____ Listed records
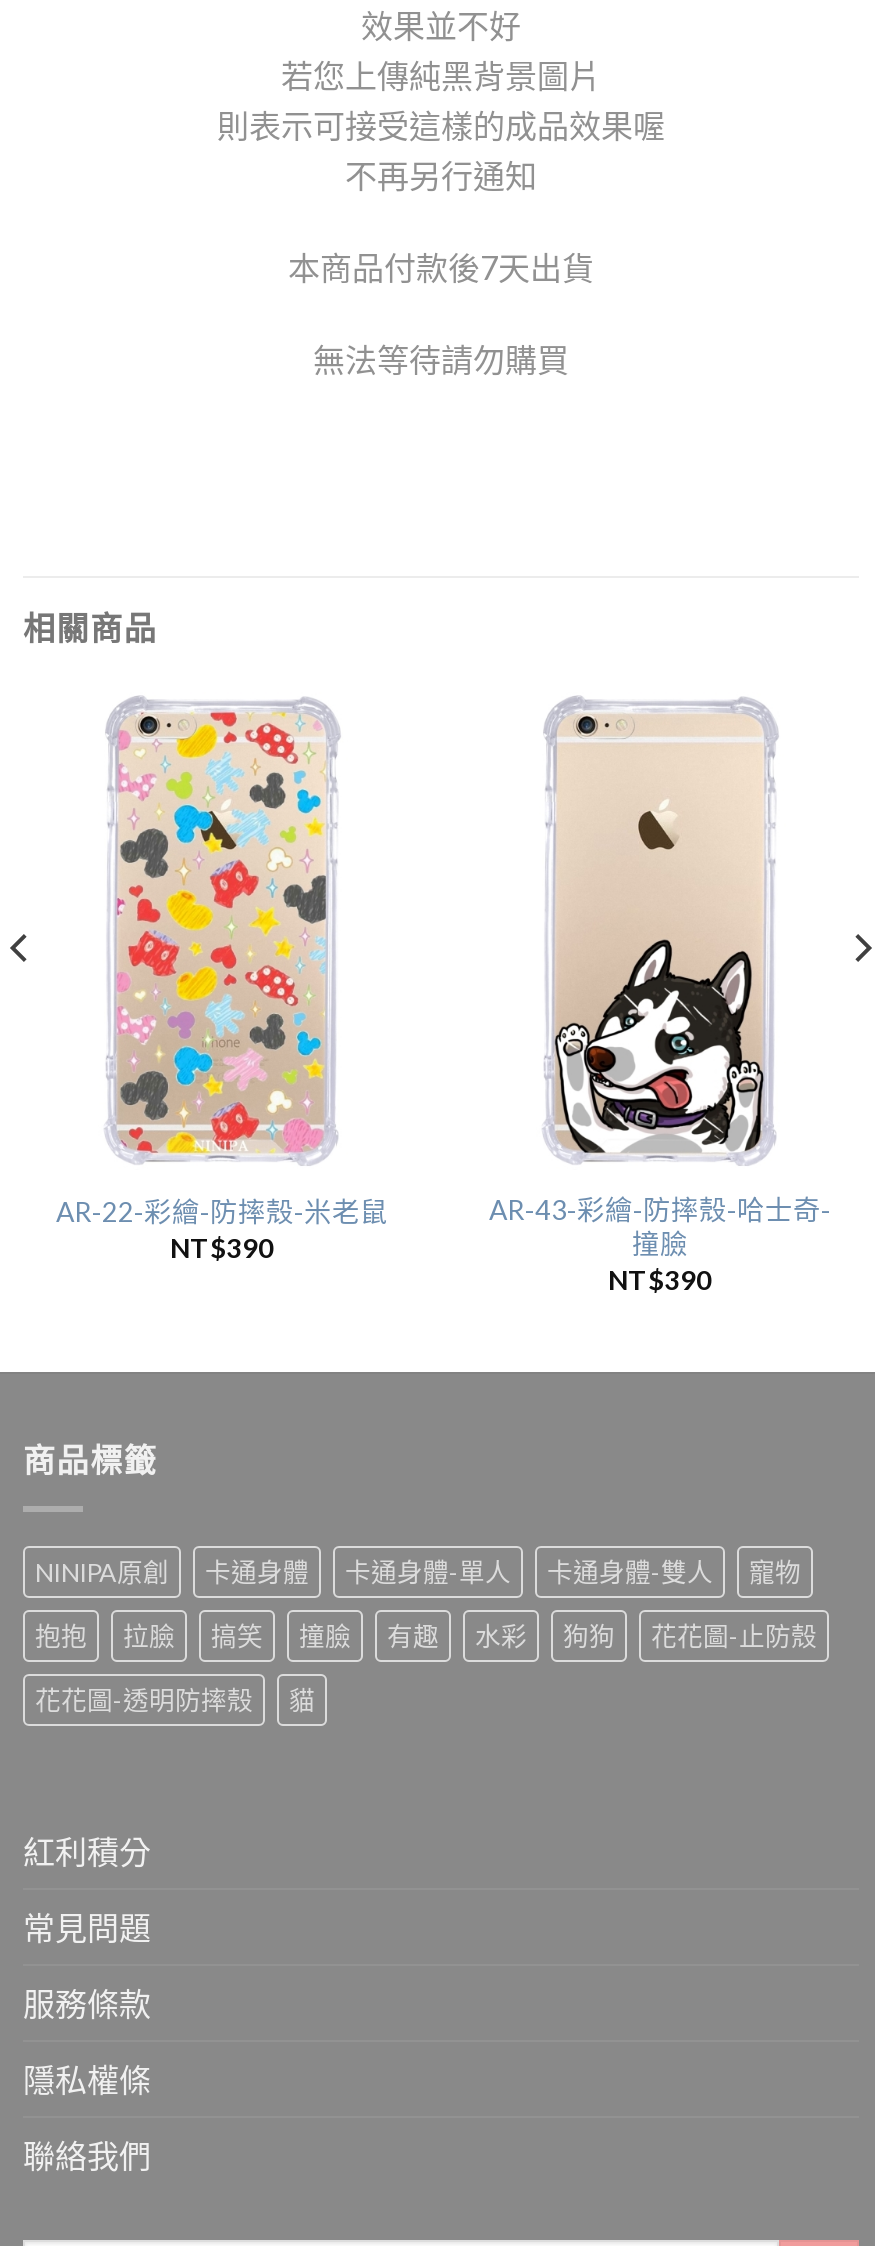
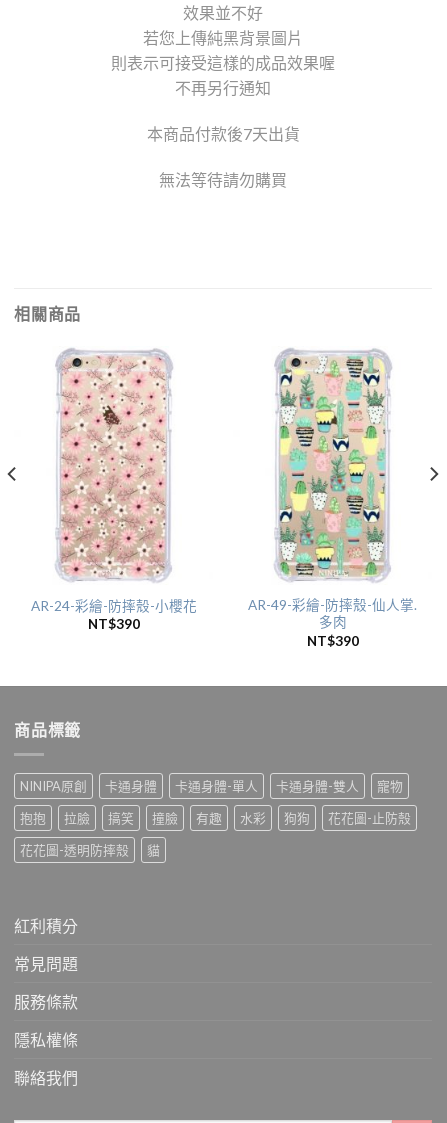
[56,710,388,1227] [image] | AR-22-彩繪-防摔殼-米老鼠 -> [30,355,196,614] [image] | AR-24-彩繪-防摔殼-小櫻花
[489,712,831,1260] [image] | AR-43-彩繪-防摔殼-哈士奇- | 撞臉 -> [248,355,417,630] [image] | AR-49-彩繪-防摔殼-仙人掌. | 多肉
________
____ Listed records
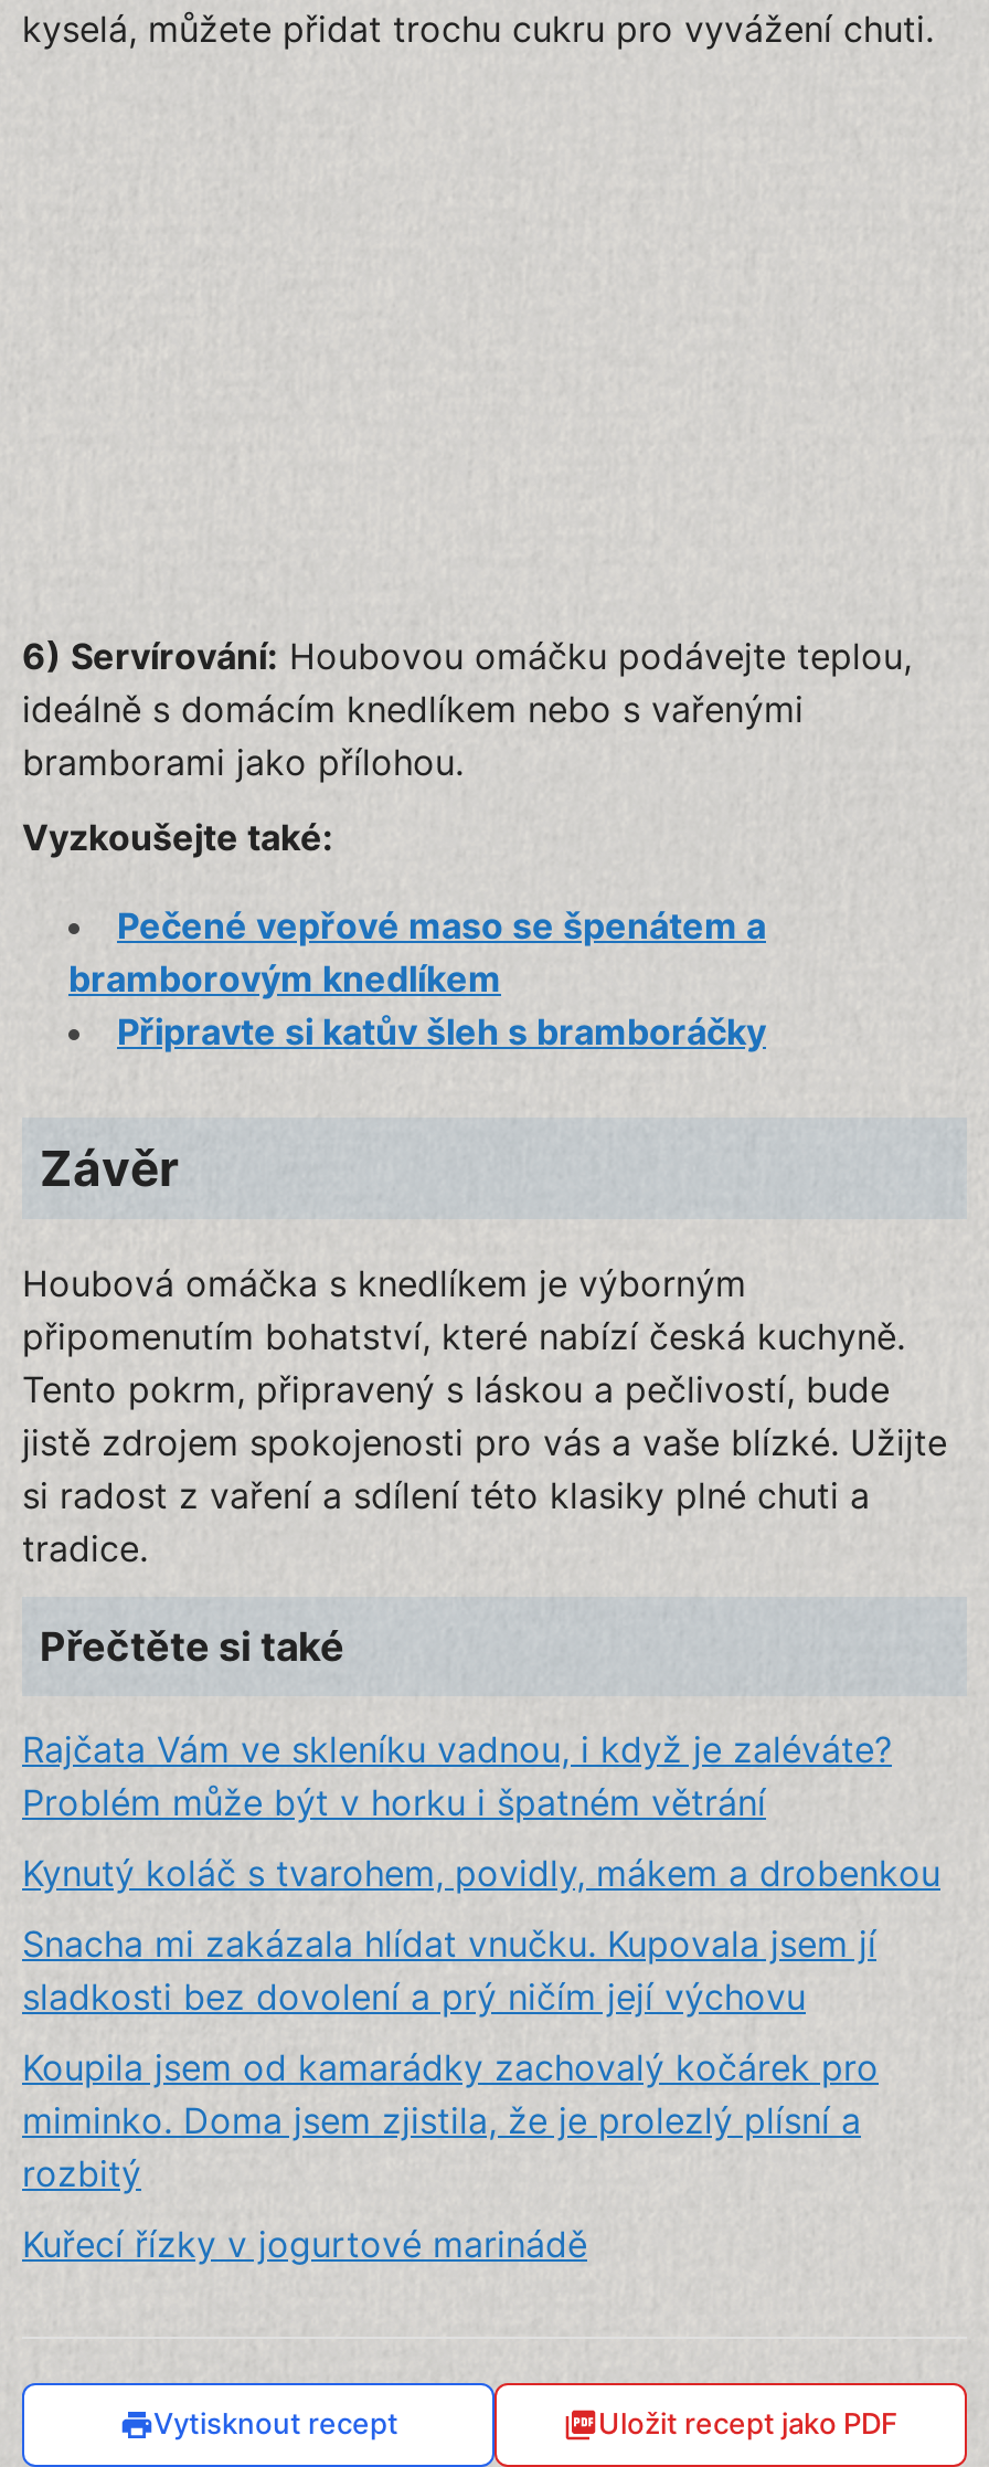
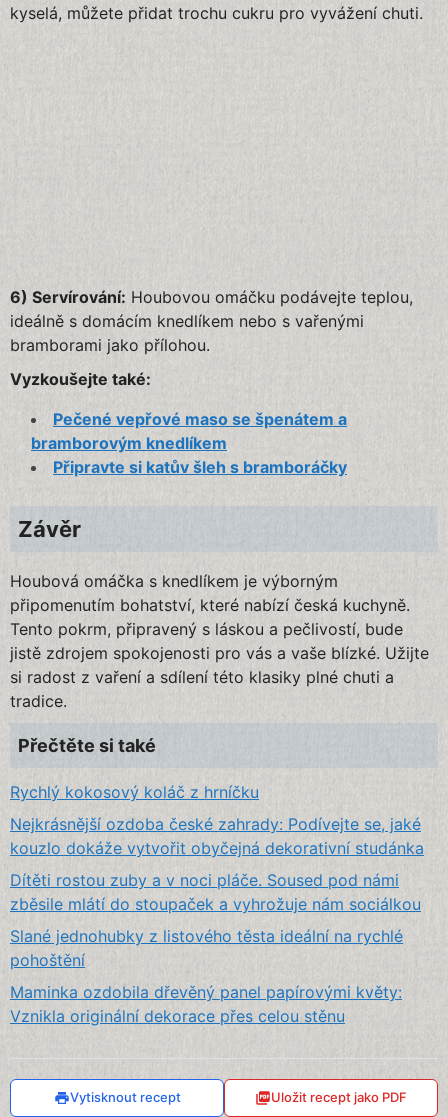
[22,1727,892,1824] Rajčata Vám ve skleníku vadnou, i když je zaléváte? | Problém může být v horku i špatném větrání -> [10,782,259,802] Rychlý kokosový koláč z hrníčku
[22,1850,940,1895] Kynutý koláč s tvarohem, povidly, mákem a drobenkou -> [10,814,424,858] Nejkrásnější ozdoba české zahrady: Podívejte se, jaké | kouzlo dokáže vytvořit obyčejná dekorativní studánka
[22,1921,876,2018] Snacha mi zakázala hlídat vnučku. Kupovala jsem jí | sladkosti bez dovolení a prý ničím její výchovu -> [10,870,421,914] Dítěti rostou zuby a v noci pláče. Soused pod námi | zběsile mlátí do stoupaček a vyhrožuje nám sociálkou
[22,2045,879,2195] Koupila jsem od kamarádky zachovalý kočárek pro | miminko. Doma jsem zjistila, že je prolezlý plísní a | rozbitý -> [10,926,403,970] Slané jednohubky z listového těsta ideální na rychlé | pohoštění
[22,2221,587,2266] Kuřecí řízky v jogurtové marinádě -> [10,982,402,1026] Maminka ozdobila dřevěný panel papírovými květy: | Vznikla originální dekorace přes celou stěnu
________
____ Listed records
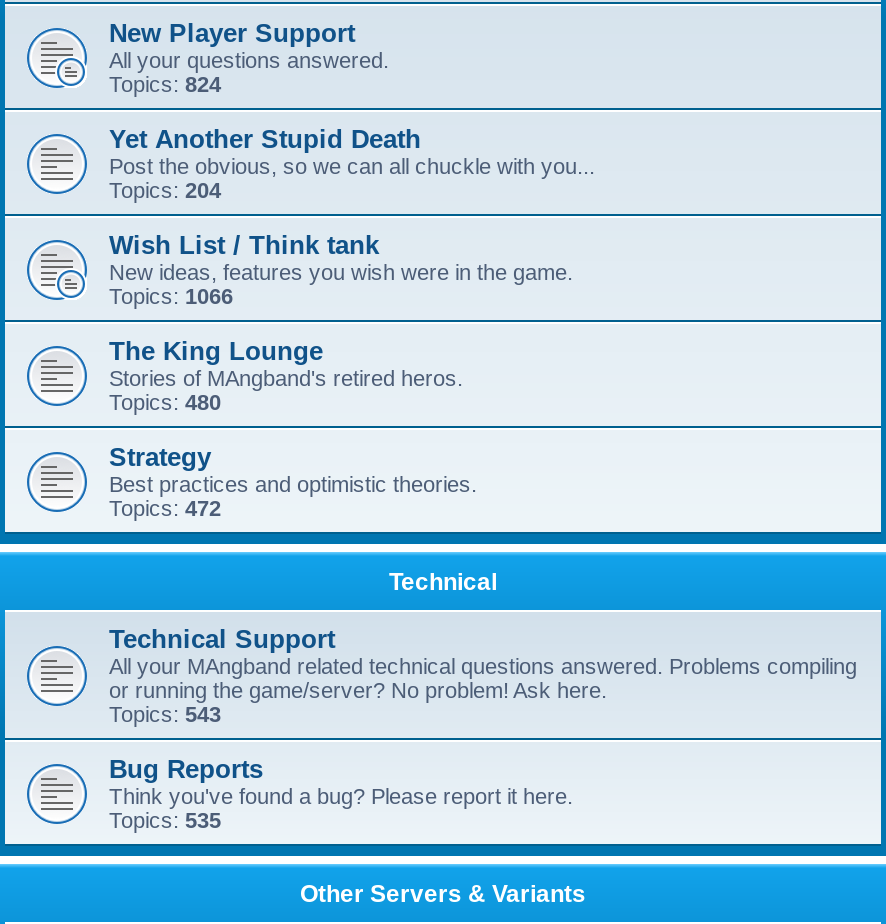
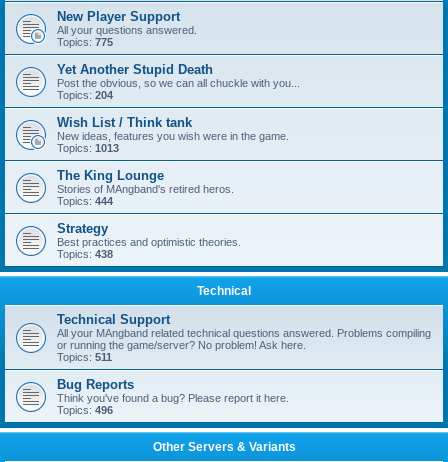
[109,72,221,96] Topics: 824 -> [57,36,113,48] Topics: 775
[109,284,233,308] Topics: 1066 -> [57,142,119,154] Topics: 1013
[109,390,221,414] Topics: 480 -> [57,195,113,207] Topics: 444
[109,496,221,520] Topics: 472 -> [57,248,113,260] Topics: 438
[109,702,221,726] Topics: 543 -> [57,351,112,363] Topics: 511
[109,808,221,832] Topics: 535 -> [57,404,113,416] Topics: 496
________
Report how many lines of the preceding records include "image". Output the number only.

2